[Er3+:Yb3+ co-doped nanocrystals BaGd2ZnO5 of up-conversion optical temperature sensing].

By far, the most efficient upconversion nanocrystals luminescence materials BaGd2ZnO5: 4%Yb3+ , 1%Er3+, with stable chemical performance, were prepared by using Sol-gel method. XRD pattern shows that the sample is pure phase, belongs to the orthogonal crystals, and space group is Pbnm; SEM micrograph shows that the prepared sample of the morphology sized around 150 nm is evenly distributed. Samples with 971 nm semiconductor laser excitation produce a strong green emission, visible to the naked eye, and uponversion strength and pump energy relation n = 1.22 is two-photon for the realization of the upconversion emission. They originated from Er3+ ions 2H(11/2)--2H(11/2)-->4I(15/2) and 4S(3/2)-->4I(15/2) transition emission, Er3+ ions main excited state absorption (ESA) process is: 4I(15/2)-->4I(11/2)-->2F(7/2)-->2H(11/2), 4S(3/2), Yb3+ was added because of its large absorption cross section (10(4) cm(-1)) so that it is easy to transfer excitation energy to the E3+ ions which enhance the layout particles number and the energy state of the 1F7/2, thereby enhancing the intensity of the peaks of the spectrum.

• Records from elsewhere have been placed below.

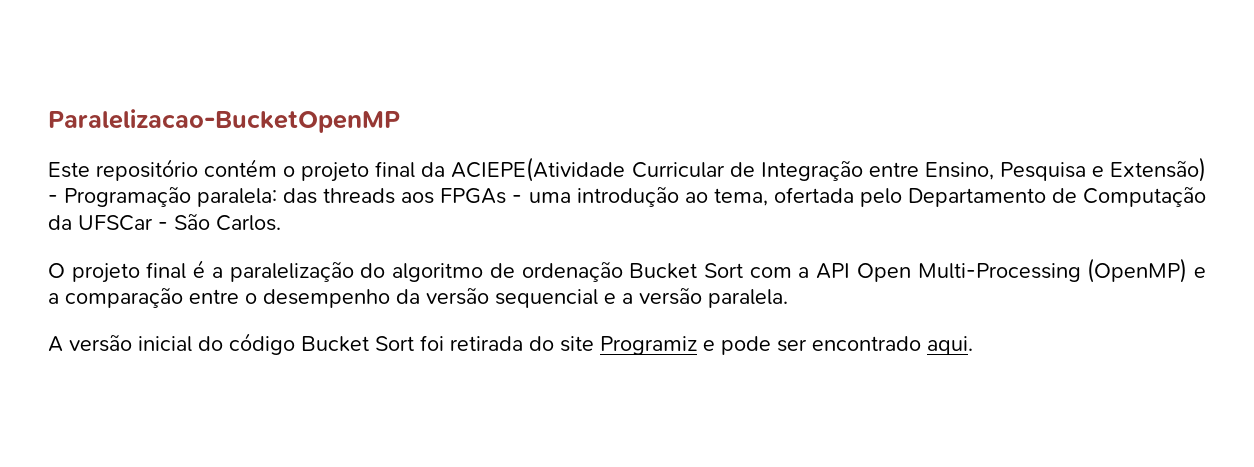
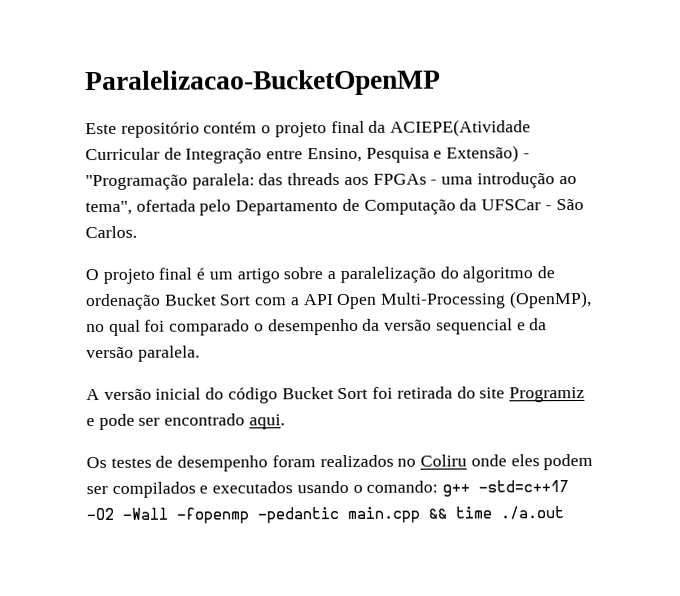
[64,186,192,207] Programação -> [85,174,188,191] "Programação
[713,188,768,206] tema, -> [85,200,132,216] tema",
(206, 269) none -> [208,267,324,284] um artigo sobre
[1087,258,1206,283] [48,287,239,308] (OpenMP) e a comparação entre -> [508,290,592,309] [86,319,251,336] (OpenMP), no qual foi comparado
[622,293,633,304] a -> [529,318,548,331] da
(973, 345) none -> [86,453,594,472] [86,480,570,498] [86,506,564,524] // Os testes de desempenho foram realizados no Coliru onde eles podem ser compilados e executados usando o comando: g++ -std=c++17 -O2 -Wall -fopenmp -pedantic main.cpp && time ./a.out

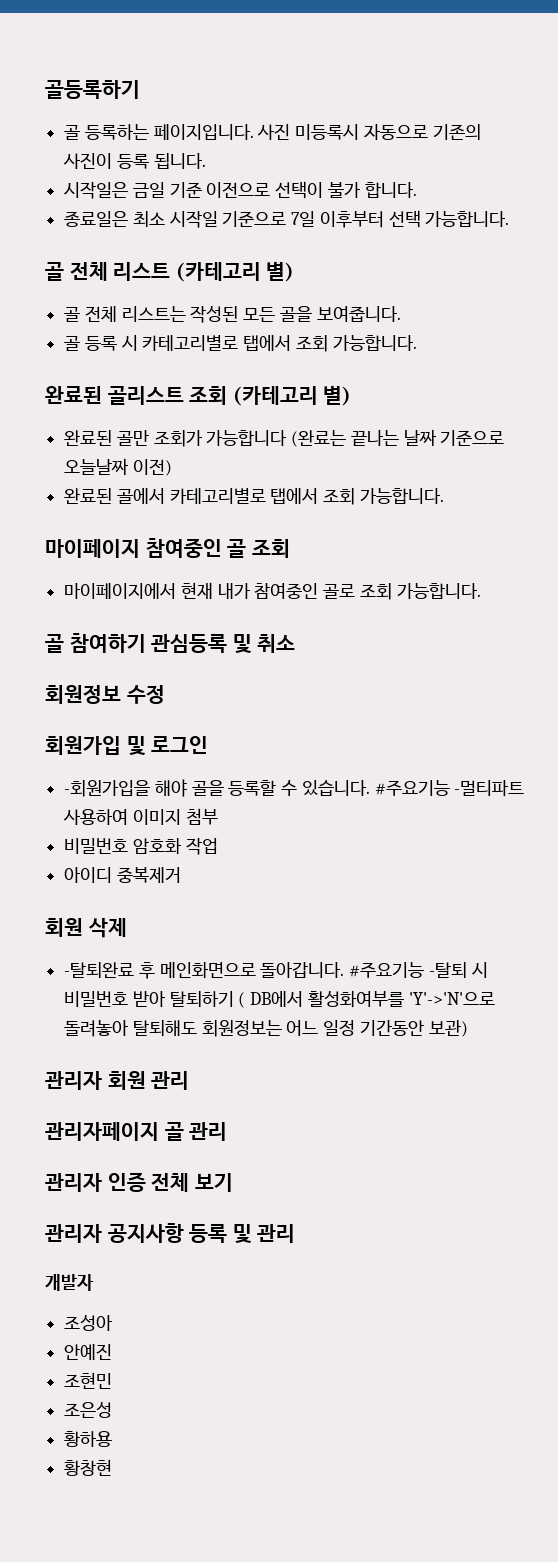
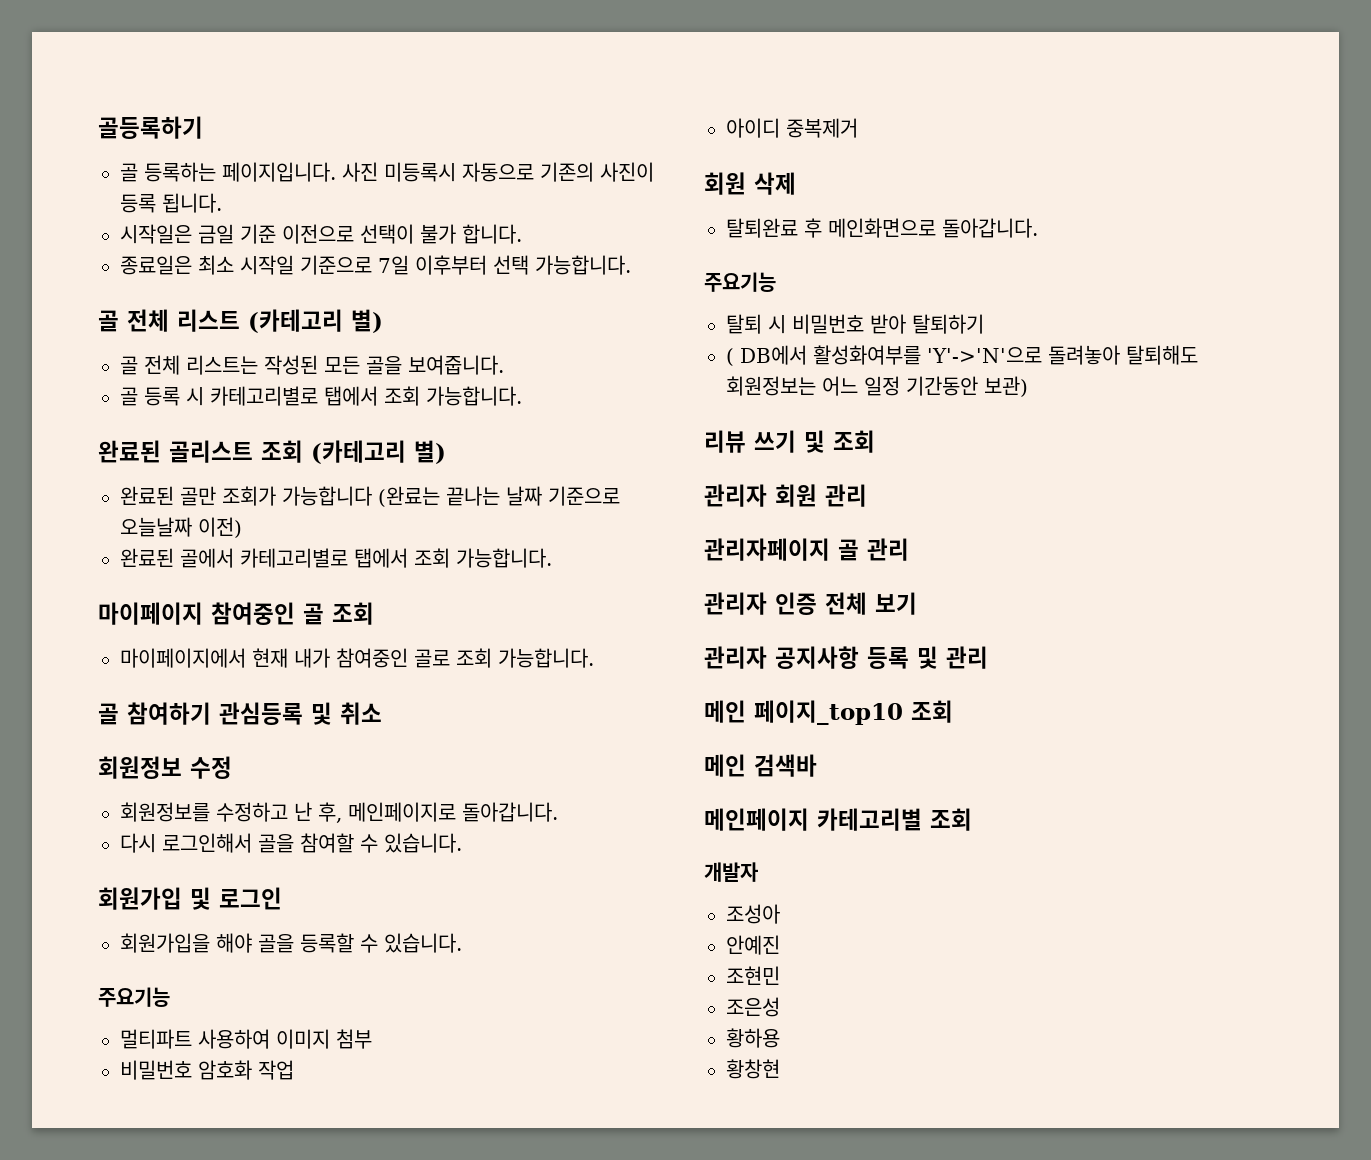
(165, 694) none -> [120,802,558,823] [120,833,462,853] // 회원정보를 수정하고 난 후, 메인페이지로 돌아갑니다. // 다시 로그인해서 골을 참여할 수 있습니다.
[64,780,151,797] -회원가입을 -> [120,933,210,953] 회원가입을
[374,780,525,797] #주요기능 -멀티파트 -> [98,987,170,1007] [120,1029,192,1049] // 주요기능 // 멀티파트
[64,962,135,978] -탈퇴완료 -> [726,218,798,238] 탈퇴완료
[349,962,467,978] #주요기능 -탈퇴 -> [704,272,776,292] [726,314,762,334] // 주요기능 // 탈퇴
(234, 999) none -> (984, 324) //
(468, 1028) none -> [704,430,875,453] // 리뷰 쓰기 및 조회
(296, 1233) none -> [704,700,953,725] [704,754,817,777] [704,808,972,831] // 메인 페이지_top10 조회 // 메인 검색바 // 메인페이지 카테고리별 조회

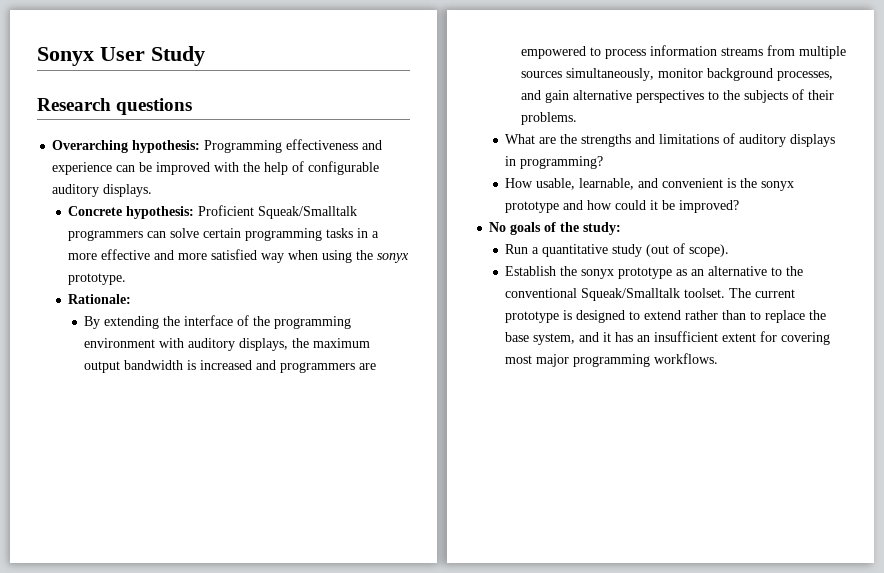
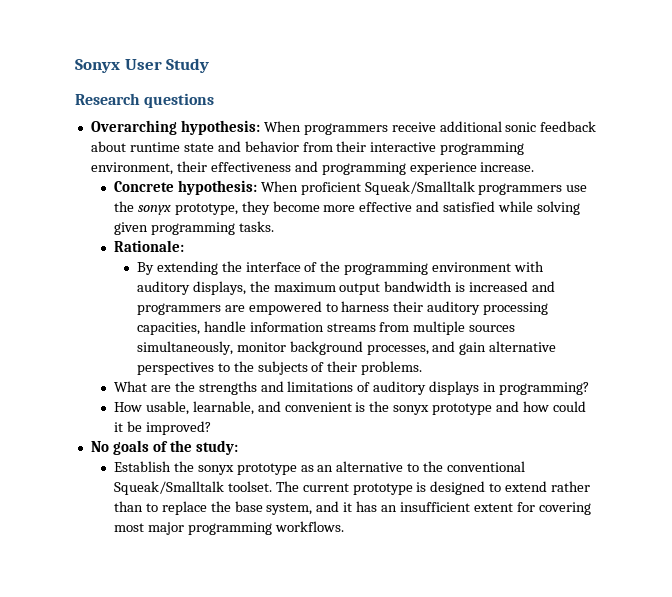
[204,139,383,153] [52,161,380,175] [52,184,153,197] [68,205,358,219] [68,228,380,241] [68,249,410,263] [68,273,127,285] Programming effectiveness and experience can be improved with the help of configurable auditory displays. // Concrete hypothesis: Proficient Squeak/Smalltalk programmers can solve certain programming tasks in a more effective and more satisfied way when using the sonyx prototype. -> [263,121,597,135] [90,141,525,155] [90,161,535,175] [113,180,588,195] [113,201,581,215] [113,221,274,235] When programmers receive additional sonic feedback about runtime state and behavior from their interactive programming environment, their effectiveness and programming experience increase. // Concrete hypothesis: When proficient Squeak/Smalltalk programmers use the sonyx prototype, they become more effective and satisfied while solving given programming tasks.
[605,49,647,59] process -> [341,301,549,315] [136,321,246,335] harness their auditory processing capacities, handle
[505,243,730,257] // Run a quantitative study (out of scope). -> (238, 447) none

Fluorescence intensity ratio (FIR) technique based on the green upconversion emission of the sample has been studied because the Er3+ ions 2H(11/2) and 4S(3/2) energy level spacing is small. The electrons at the two levels conform to the Boltzmann distribution which is a function of temperature, and thus the fluorescence intensity ratio of two levels can be used to measure the temperature of the substrate material. This method does not interfere with temperature field of the measured object, and can eliminate the uncertainty of the accuracy; the test has a wide temperature range and reasonable temperature resolution, the pump source used is simple, convenient and inexpensive, and has more commercial values. The temperature range of the samples is from 350 to 800 K, and the highest temperature measuring sensitivity can reach 0.0031 K(1). At the same time, under low excitation density, it can produce higher conversion transmission power, making it become ideal material for distance non-contact temperature measurement.